■ **Exercise aim**:
Copy exactly, and only, the lines from the line containing "-157,7 +157,7 @@" through the last line of the records below, both included, and leave out any pictures.

■ **Extracted records**:

______________________________

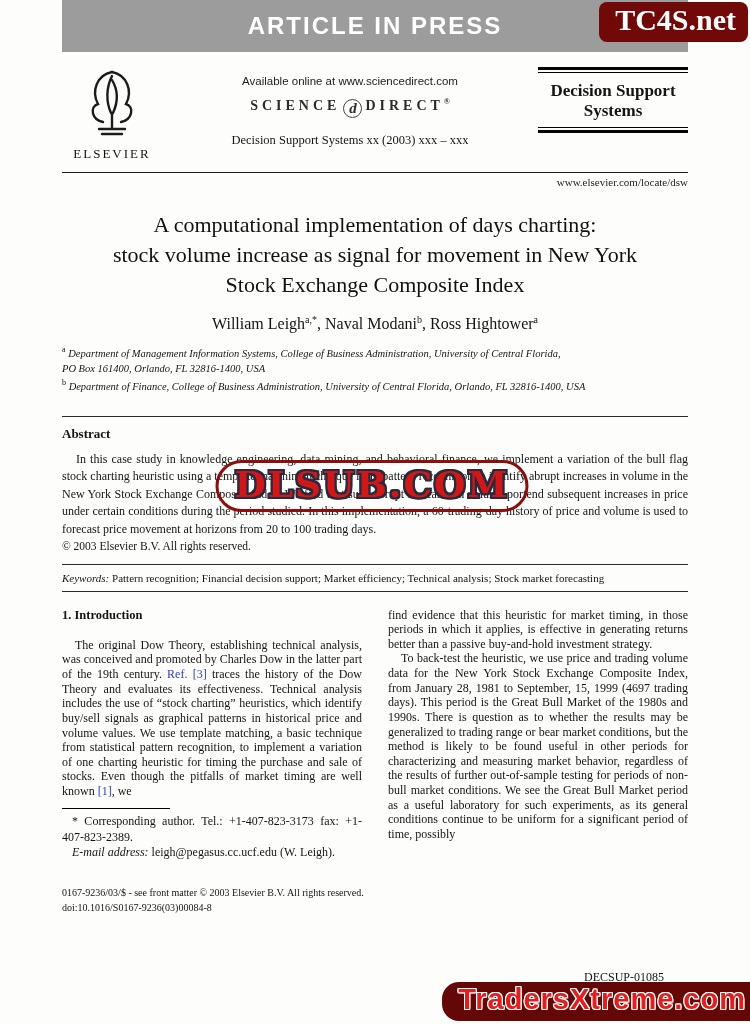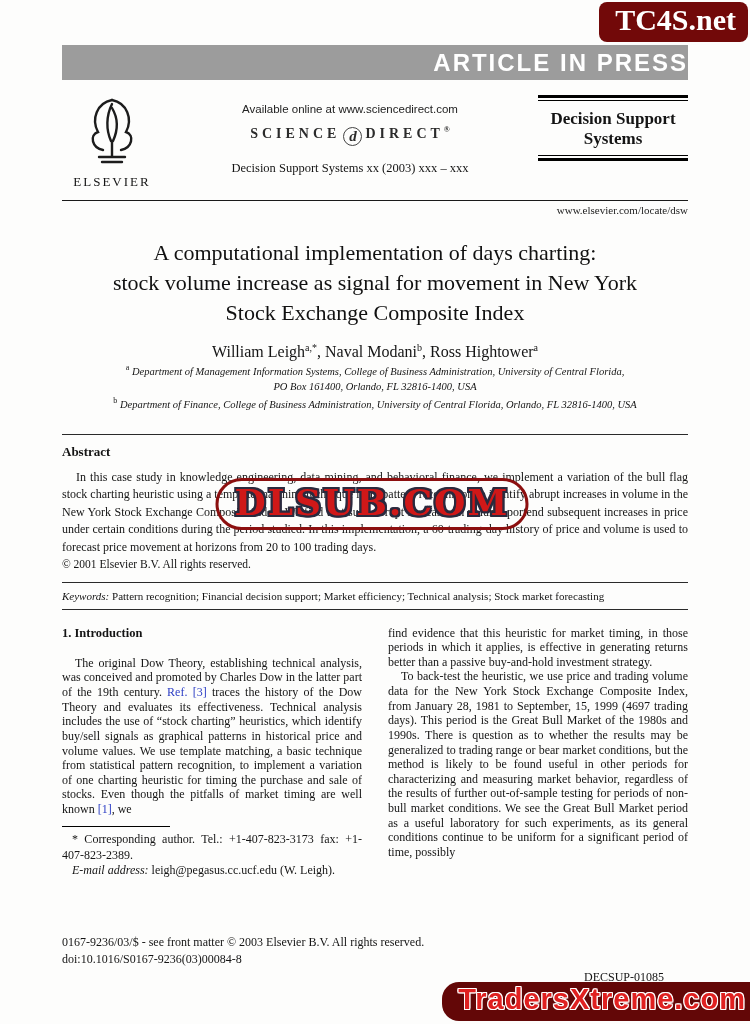--- a/index.html
+++ b/index.html
@@ -27,8 +27,8 @@
                  0 -2px 0 #2a2a3e, 0 2px 0 #2a2a3e, -2px 0 0 #2a2a3e, 2px 0 0 #2a2a3e; }
 
   
-  .banner { margin-top: 45px; height: 35px; background: #9c9c9c; color: #fff;
-    display: flex; align-items: center; justify-content: flex-end;
+  .banner { height: 52px; background: #9c9c9c; color: #fff;
+    display: flex; align-items: center; justify-content: center;
     font-family: "Liberation Sans", sans-serif; font-weight: bold; font-size: 24px; letter-spacing: 2px; }
 
   

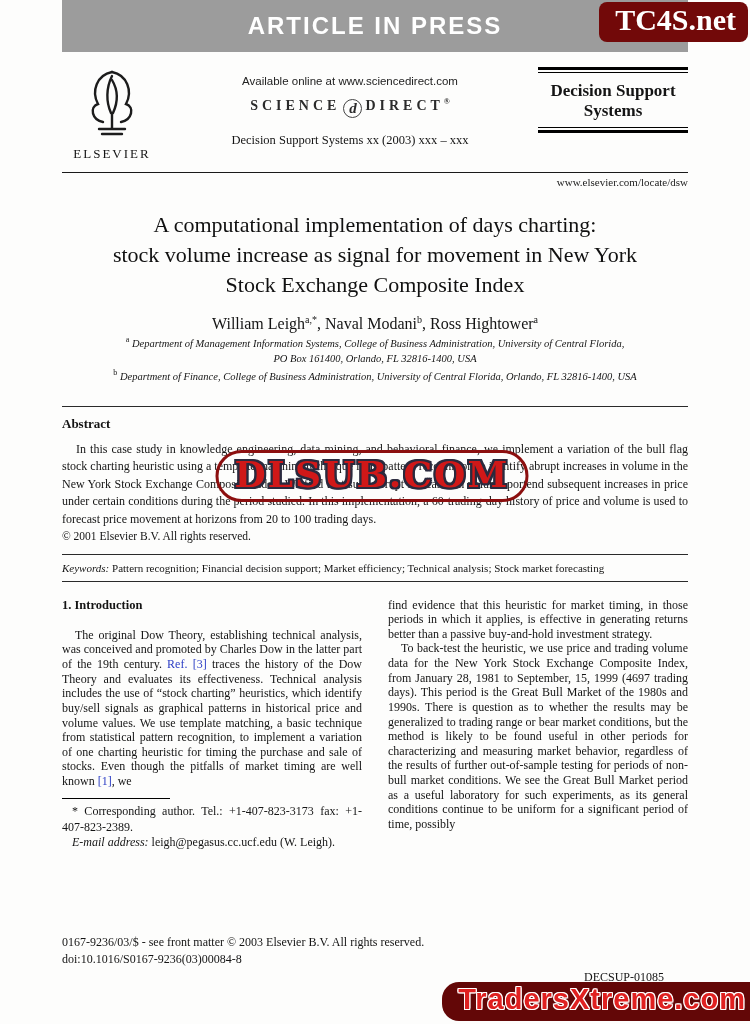--- a/index.html
+++ b/index.html
@@ -56,7 +56,7 @@
     font-size: 22px; line-height: 1.37; color: #111; }
   .authors { margin-top: 14px; text-align: center; font-size: 16px; }
   .authors sup { font-size: 10px; }
-  .affils { text-align: center; font-style: italic; font-size: 10.5px; line-height: 1.5; }
+  .affils { margin-top: 10px; font-style: italic; font-size: 10.5px; line-height: 1.5; }
   .affils sup { font-size: 8px; font-style: normal; }
 
   

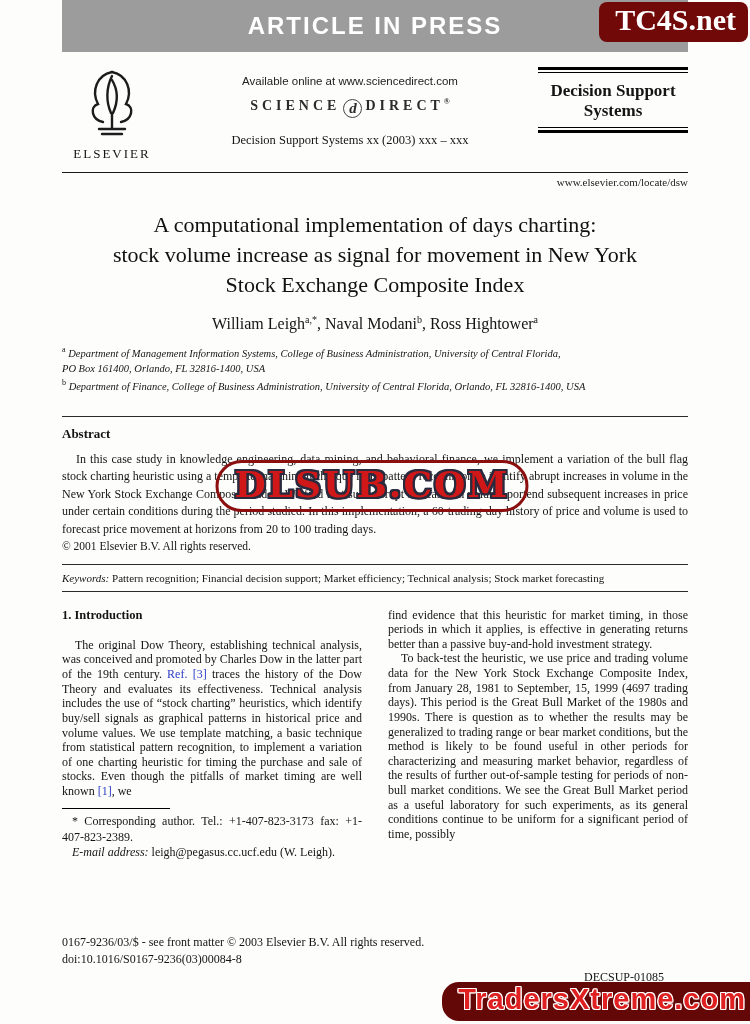--- a/index.html
+++ b/index.html
@@ -157,7 +157,7 @@
       <div class="rule"></div>
       <div class="abs-head">Abstract</div>
       <p class="abs-text">In this case study in knowledge engineering, data mining, and behavioral finance, we implement a variation of the bull flag stock charting heuristic using a template matching technique from pattern recognition to identify abrupt increases in volume in the New York Stock Exchange Composite Index. We find that such abrupt increases in volume portend subsequent increases in price under certain conditions during the period studied. In this implementation, a 60-trading-day history of price and volume is used to forecast price movement at horizons from 20 to 100 trading days.</p>
-      <div class="abs-copy">© 2001 Elsevier B.V. All rights reserved.</div>
+      <div class="abs-copy">© 2003 Elsevier B.V. All rights reserved.</div>
 
       <div class="dlsub">
         <span class="dlsub-text">DLSUB.COM</span>

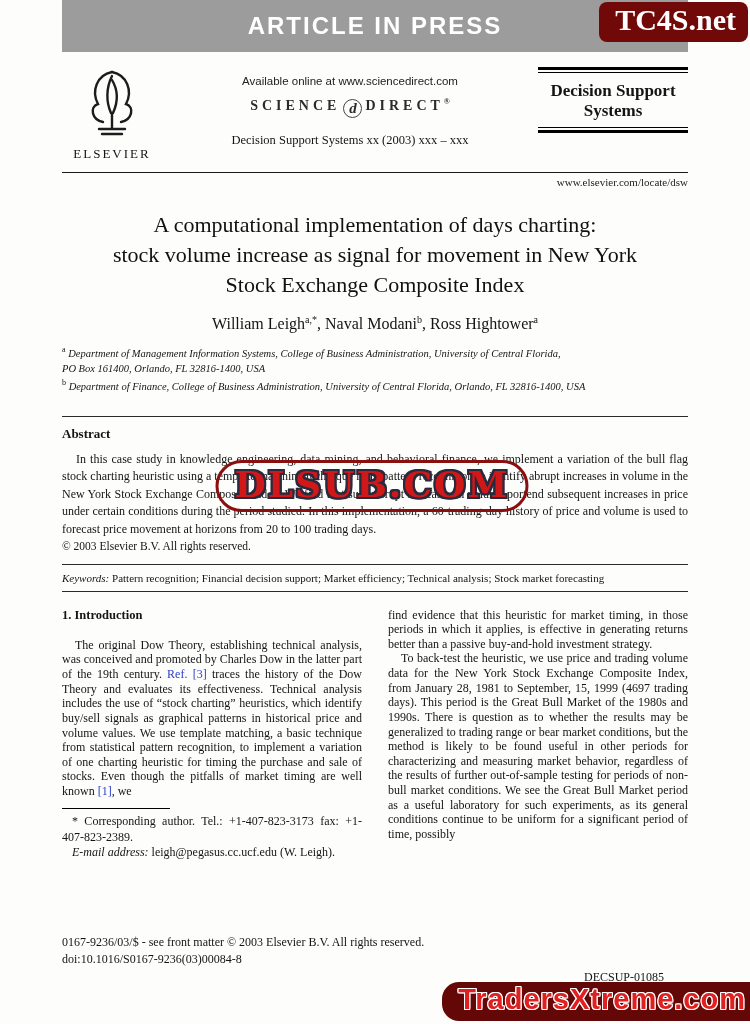--- a/index.html
+++ b/index.html
@@ -82,7 +82,7 @@
   .footnote .em-label { font-style: italic; }
 
   
-  .footer { position: absolute; left: 62px; top: 934px; font-size: 12px; line-height: 1.45; }
+  .footer { position: absolute; left: 62px; top: 886px; font-size: 10px; line-height: 1.45; }
   .artid { position: absolute; right: 86px; top: 970px; font-size: 12px; }
 </style>
 </head>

______________________________

■ **Answer box**:
@@ -157,7 +157,7 @@
       <div class="rule"></div>
       <div class="abs-head">Abstract</div>
       <p class="abs-text">In this case study in knowledge engineering, data mining, and behavioral finance, we implement a variation of the bull flag stock charting heuristic using a template matching technique from pattern recognition to identify abrupt increases in volume in the New York Stock Exchange Composite Index. We find that such abrupt increases in volume portend subsequent increases in price under certain conditions during the period studied. In this implementation, a 60-trading-day history of price and volume is used to forecast price movement at horizons from 20 to 100 trading days.</p>
-      <div class="abs-copy">© 2001 Elsevier B.V. All rights reserved.</div>
+      <div class="abs-copy">© 2003 Elsevier B.V. All rights reserved.</div>
 
       <div class="dlsub">
         <span class="dlsub-text">DLSUB.COM</span>

--- a/index.html
+++ b/index.html
@@ -82,7 +82,7 @@
   .footnote .em-label { font-style: italic; }
 
   
-  .footer { position: absolute; left: 62px; top: 934px; font-size: 12px; line-height: 1.45; }
+  .footer { position: absolute; left: 62px; top: 886px; font-size: 10px; line-height: 1.45; }
   .artid { position: absolute; right: 86px; top: 970px; font-size: 12px; }
 </style>
 </head>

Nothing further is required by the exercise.